Image comparison data

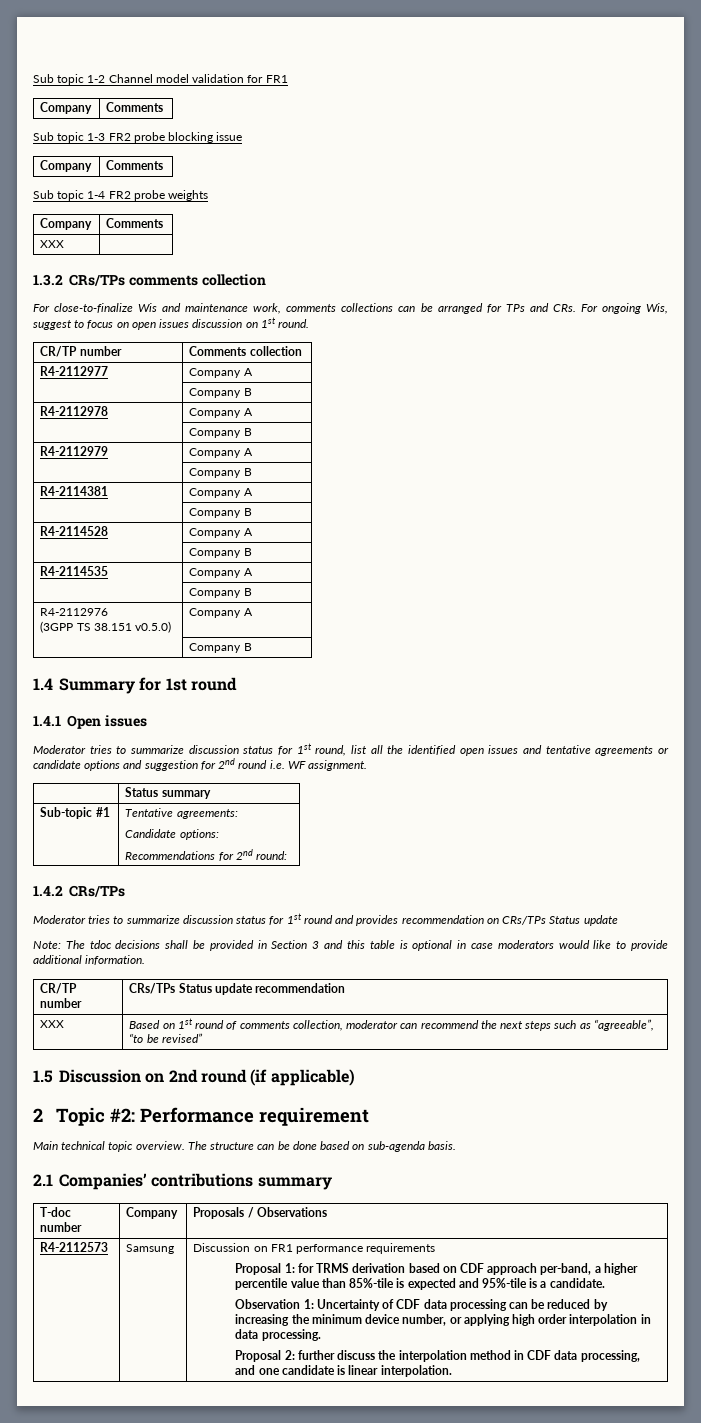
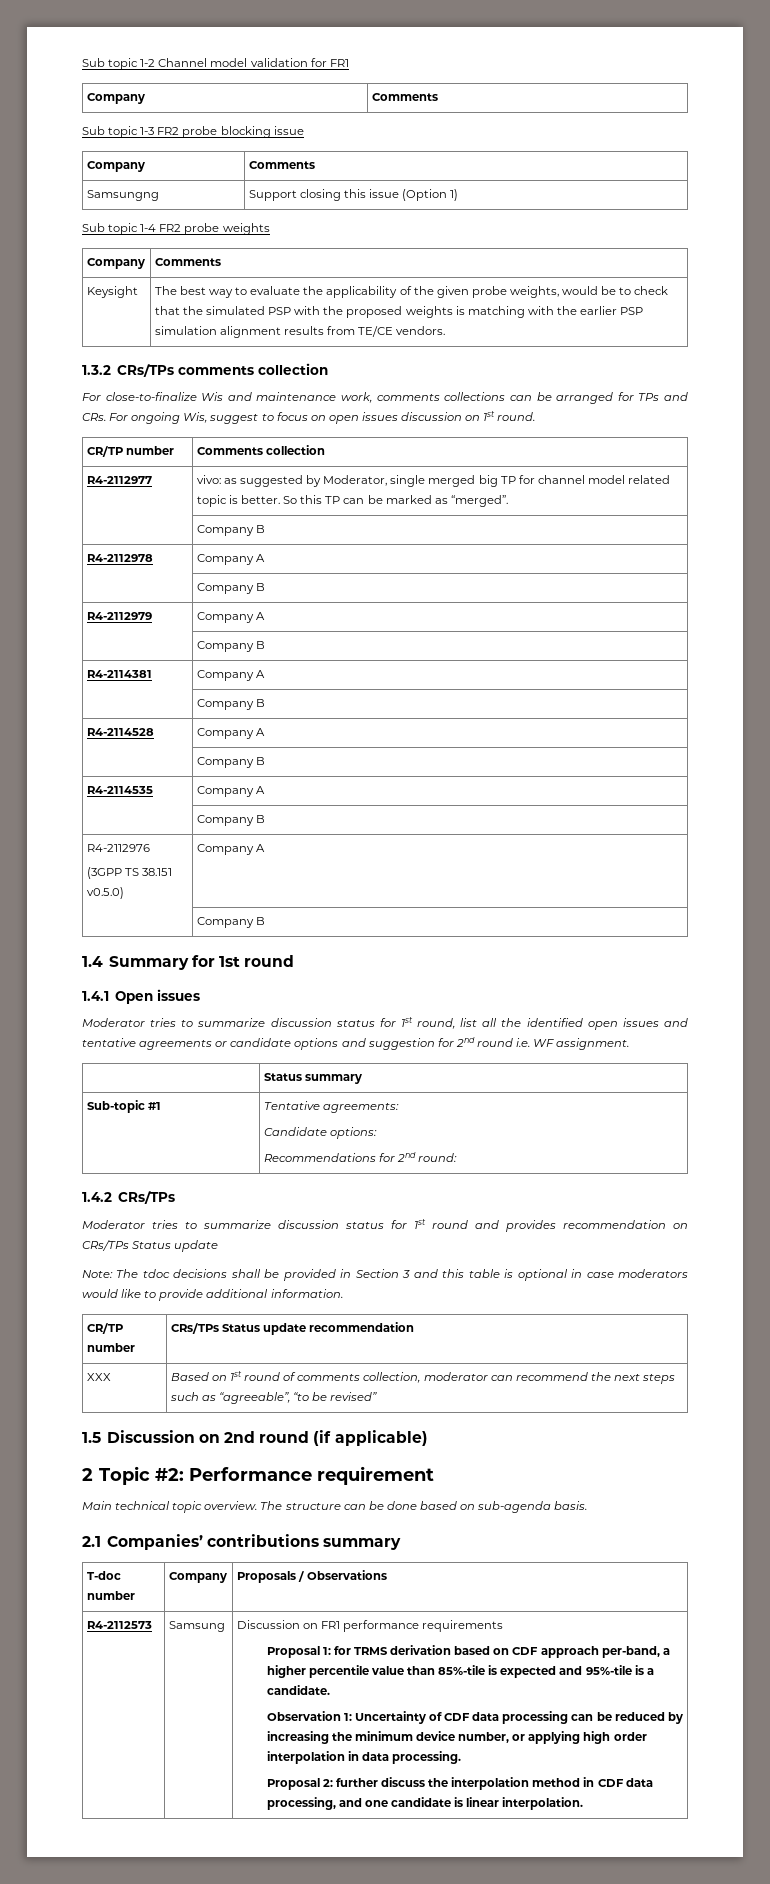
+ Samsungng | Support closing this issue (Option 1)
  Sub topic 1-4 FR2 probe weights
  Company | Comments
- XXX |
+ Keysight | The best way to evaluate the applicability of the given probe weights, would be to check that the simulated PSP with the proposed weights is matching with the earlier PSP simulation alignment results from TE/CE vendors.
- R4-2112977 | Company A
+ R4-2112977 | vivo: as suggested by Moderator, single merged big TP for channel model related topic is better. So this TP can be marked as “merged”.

● What you will do:
Transcribe each entry precisely as given, leaving the pictures out.

● The completed task:
+ Samsungng | Support closing this issue (Option 1)
  Sub topic 1-4 FR2 probe weights
  Company | Comments
- XXX |
+ Keysight | The best way to evaluate the applicability of the given probe weights, would be to check that the simulated PSP with the proposed weights is matching with the earlier PSP simulation alignment results from TE/CE vendors.
- R4-2112977 | Company A
+ R4-2112977 | vivo: as suggested by Moderator, single merged big TP for channel model related topic is better. So this TP can be marked as “merged”.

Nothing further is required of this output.